TASK DATA.
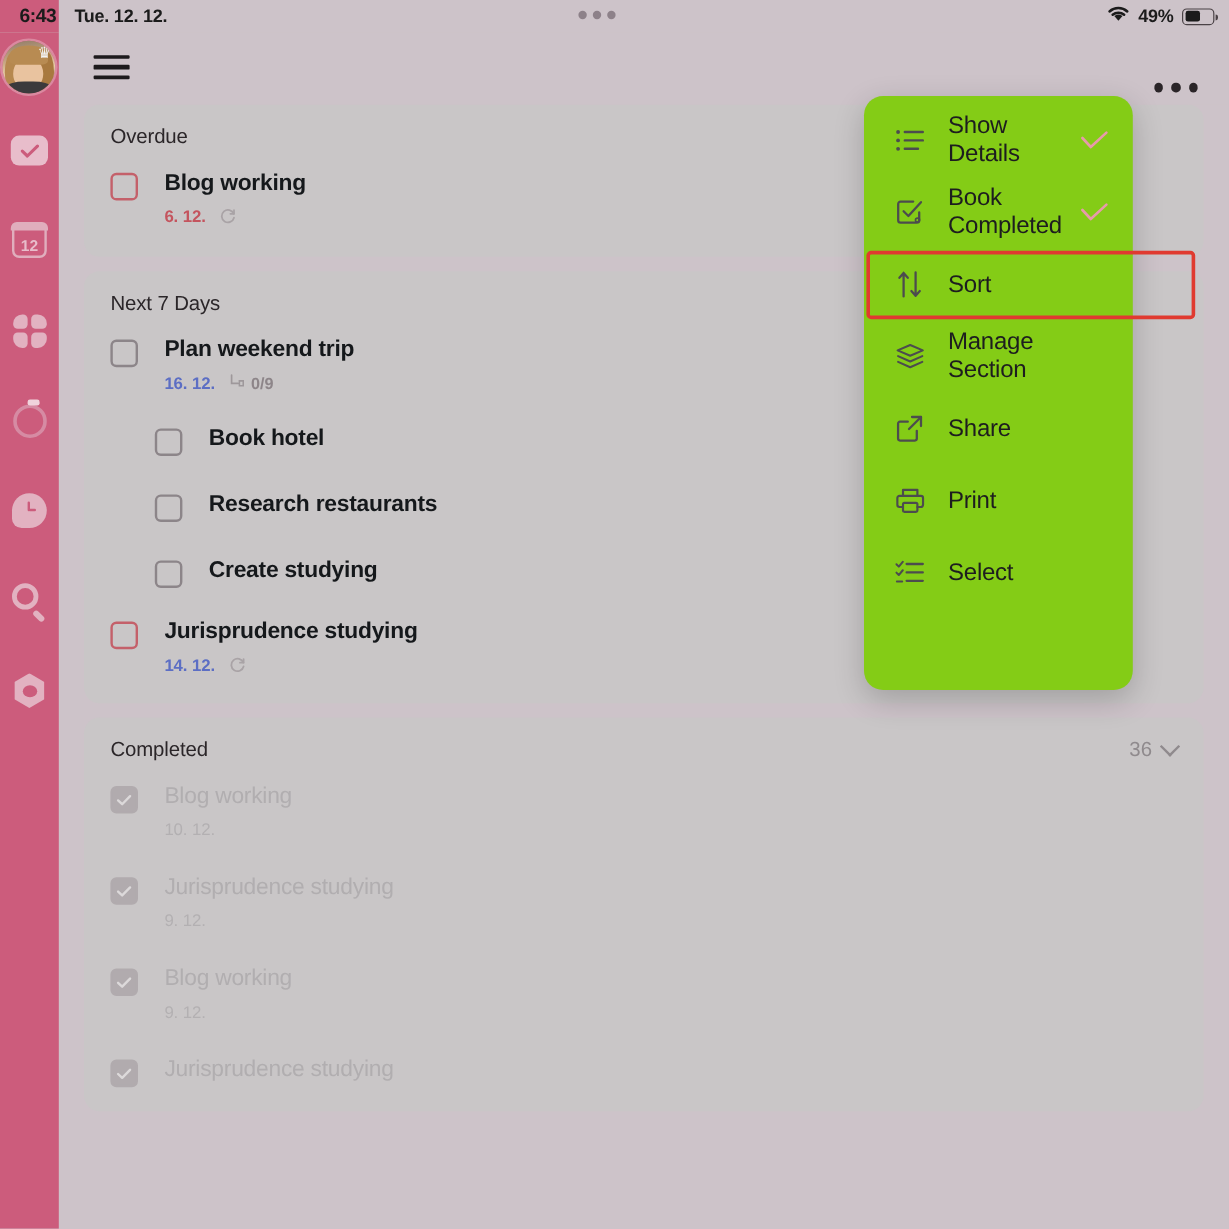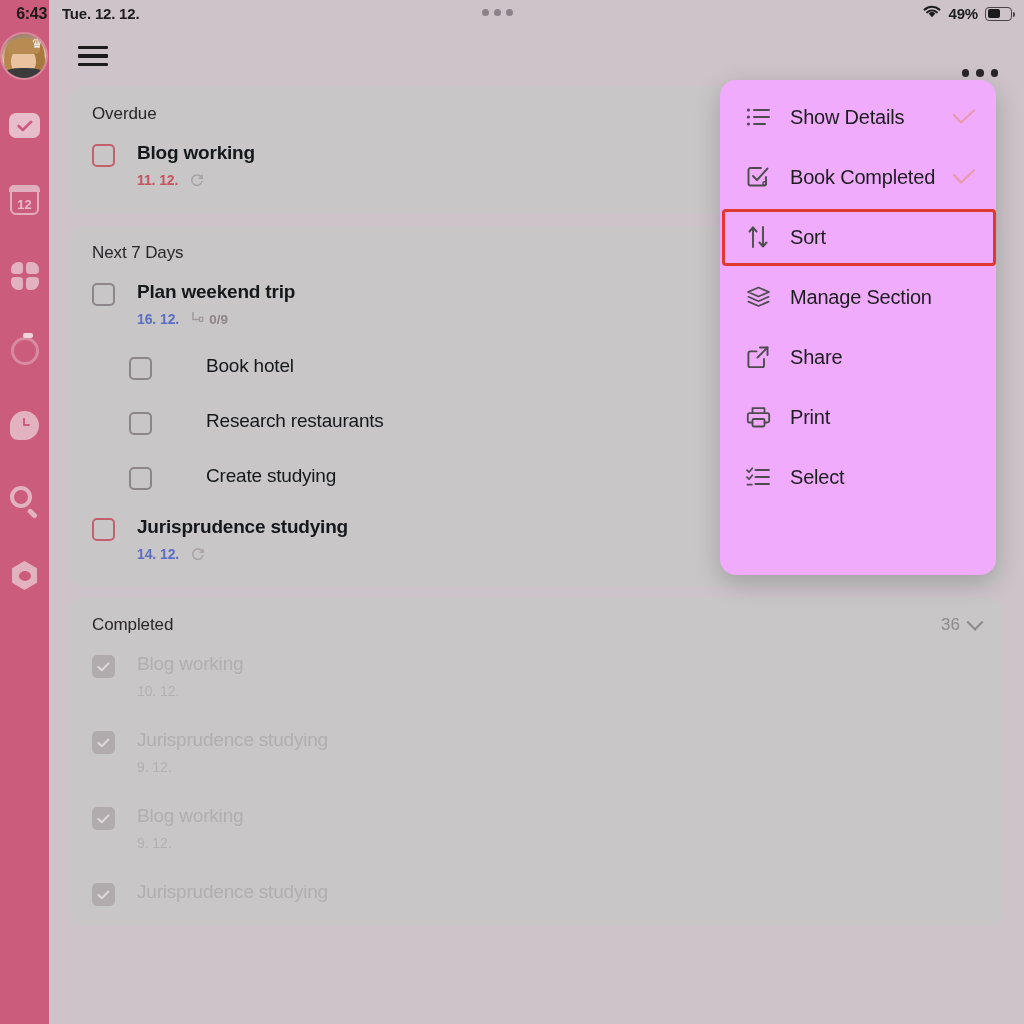--- a/index.html
+++ b/index.html
@@ -243,8 +243,8 @@
   .menu {
     position: absolute;
     left: 720px; top: 80px;
-    width: 276px; height: 495px;
-    background: #f0abfc;
+    width: 224px; height: 495px;
+    background: #84cc16;
     border-radius: 16px;
     box-shadow: 0 8px 26px rgba(0,0,0,0.20);
     z-index: 60;

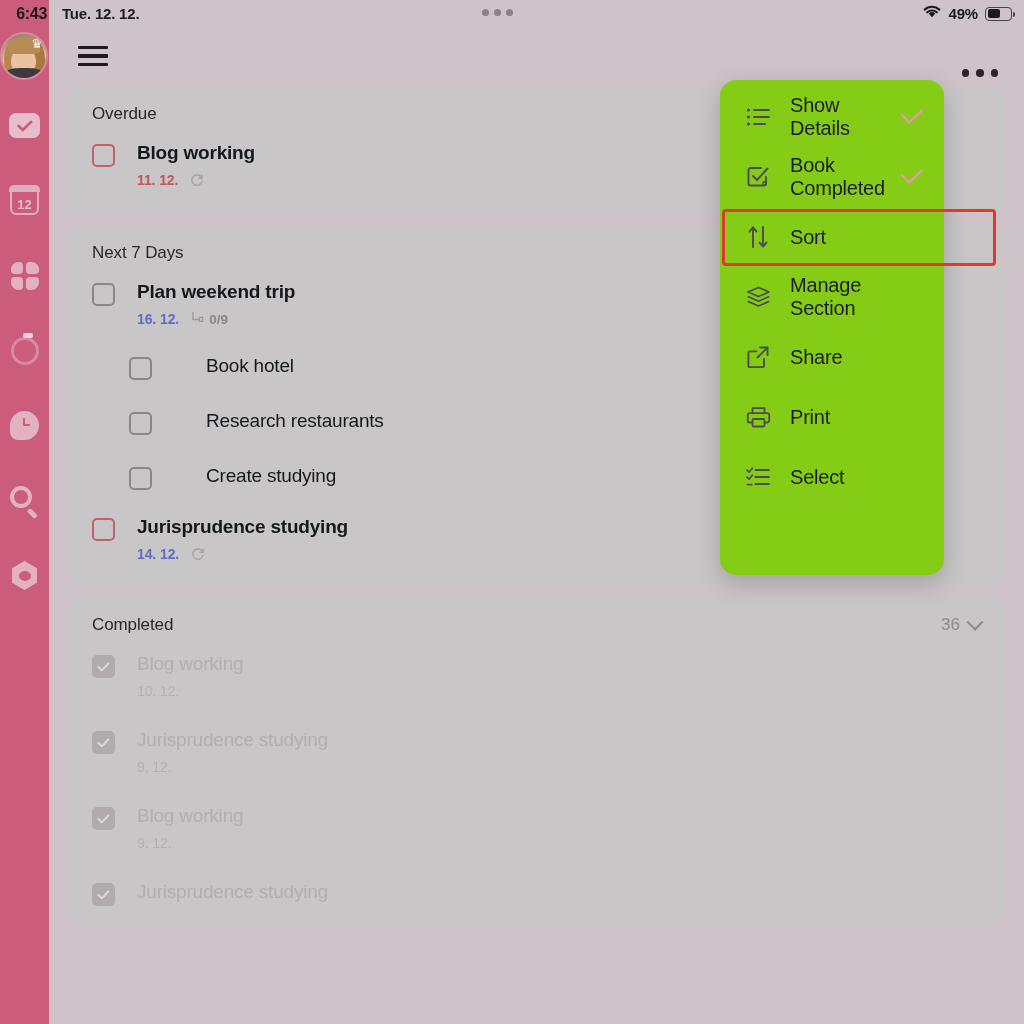--- a/index.html
+++ b/index.html
@@ -376,7 +376,7 @@
         <div class="task-body">
           <div class="task-title">Blog working</div>
           <div class="task-meta">
-            <span class="meta-date red">11. 12.</span>
+            <span class="meta-date red">6. 12.</span>
             <span class="recur">
               <svg width="14" height="14" viewBox="0 0 14 14">
                   <path d="M11.8 5.2 A5.2 5.2 0 1 0 12 8.4" stroke="#a9a3a6" stroke-width="1.5" fill="none" stroke-linecap="round"></path>

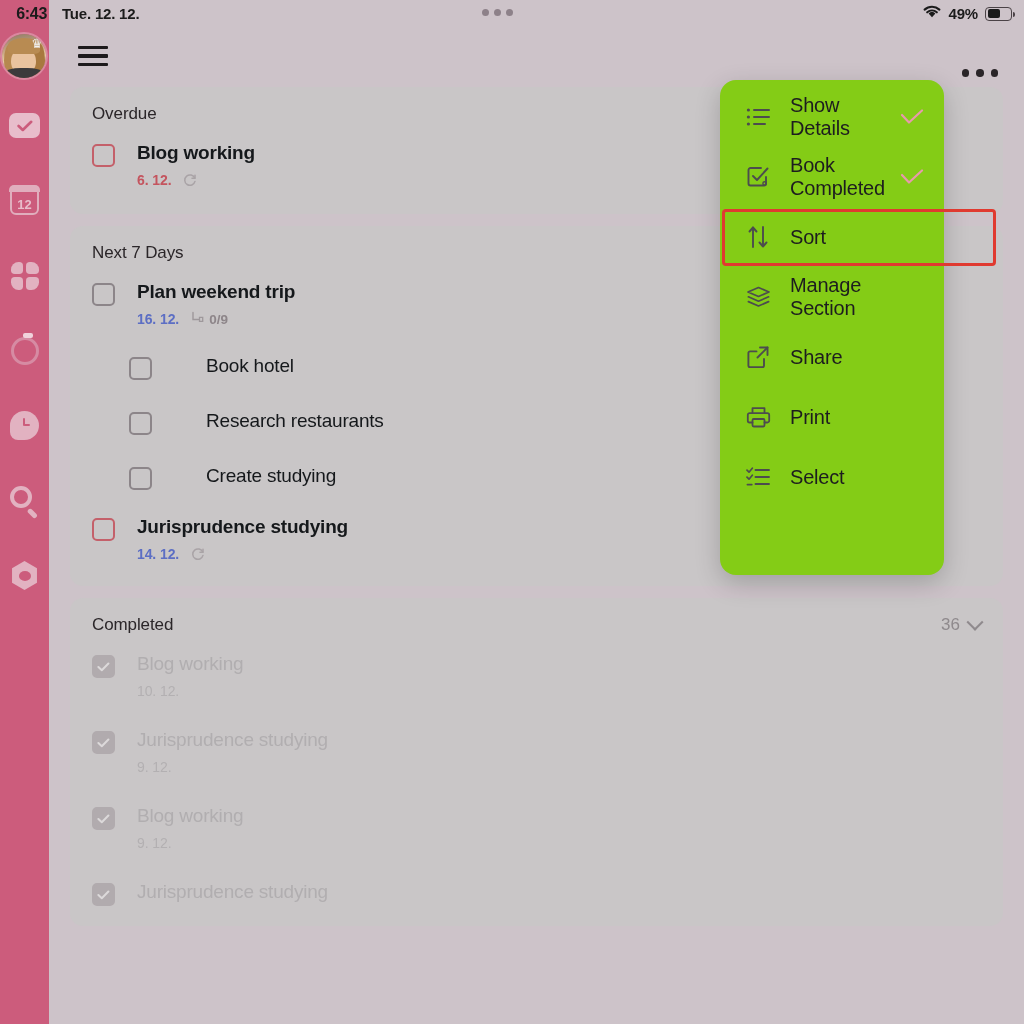--- a/index.html
+++ b/index.html
@@ -226,7 +226,7 @@
   .cb.done svg { display: block; }
   .task-body { margin-left: 22px; }
   .task-title { font-size: 19px; font-weight: 700; color: #15181b; letter-spacing: -0.2px; }
-  .task.sub .task-title { font-weight: 400; margin-left: 32px; }
+  .task.sub .task-title { font-weight: 700; }
   .task-meta { margin-top: 8px; display: flex; align-items: center; gap: 12px; }
   .meta-date { font-size: 14px; font-weight: 700; letter-spacing: -0.1px; }
   .meta-date.red { color: #c4545e; }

PROBLEM TO WORK ON. In the material above, which lines contain "span"? Copy each of them.

ANSWER TO THE PROBLEM.
-            <span class="meta-date red">11. 12.</span>
+            <span class="meta-date red">6. 12.</span>
             <span class="recur">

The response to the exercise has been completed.